I come from the world of precise satellite orbit determination, so my references also come from there. I realize this means most of the equations in my references relate to orbits and not general measurements, however, I do think you'll find them interesting.

I think a good reference is Fundamentals of Astrodynamics and Applications, by D.A. Vallado. The relevant section is Section 3.7 and onward.

Another good reference is Satellite Orbits, by Montebruck and Gill. Relevant sections are in Chapter 3 (could not find a link).

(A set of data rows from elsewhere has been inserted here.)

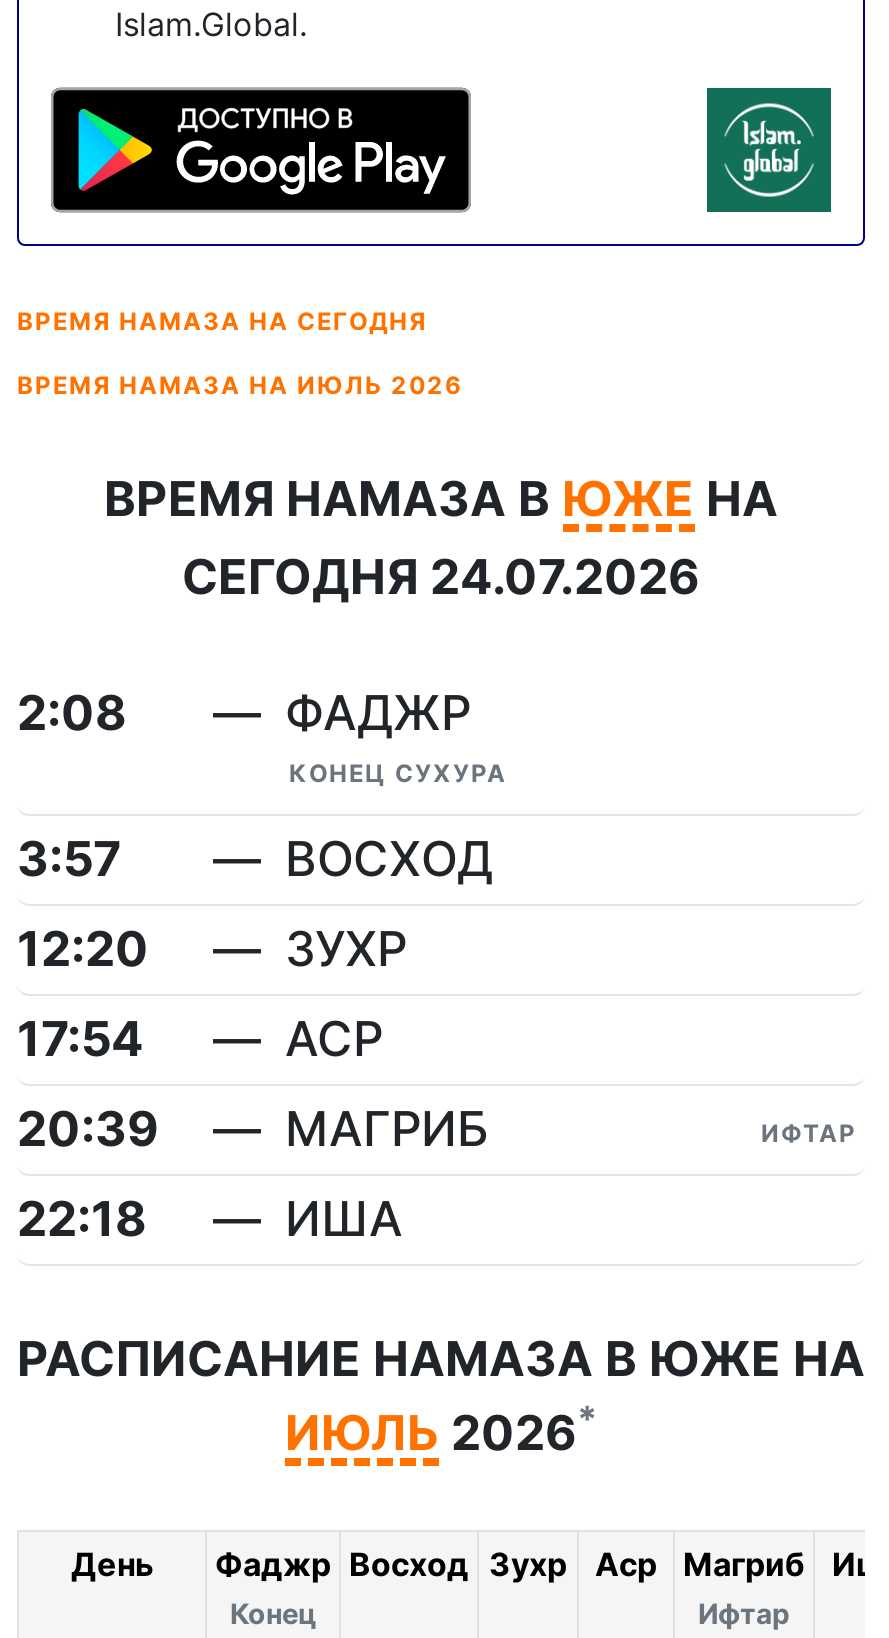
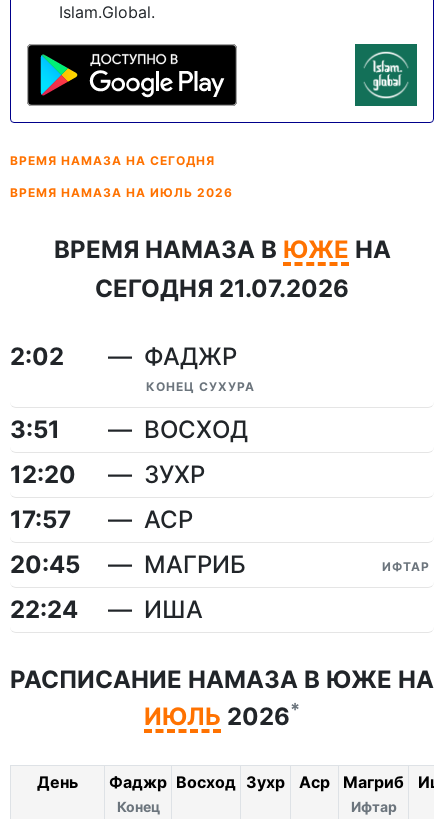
- СЕГОДНЯ 24.07.2026
+ СЕГОДНЯ 21.07.2026

- 2:08
+ 2:02

- 3:57
+ 3:51

- 17:54
+ 17:57

- 20:39
+ 20:45

- 22:18
+ 22:24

To summarize: quasi-inertial reference frames are frames such that Newton's laws and special relativity can be applied without any significant impact on accuracy. Usually, for applications where this accuracy is not sufficient, accuracy is most easily improved by adding corrective terms to Newton's equations of motion. Corrective terms account for planetary precession & nutation, GR effects, Coriolis effect, tidal effects, etc.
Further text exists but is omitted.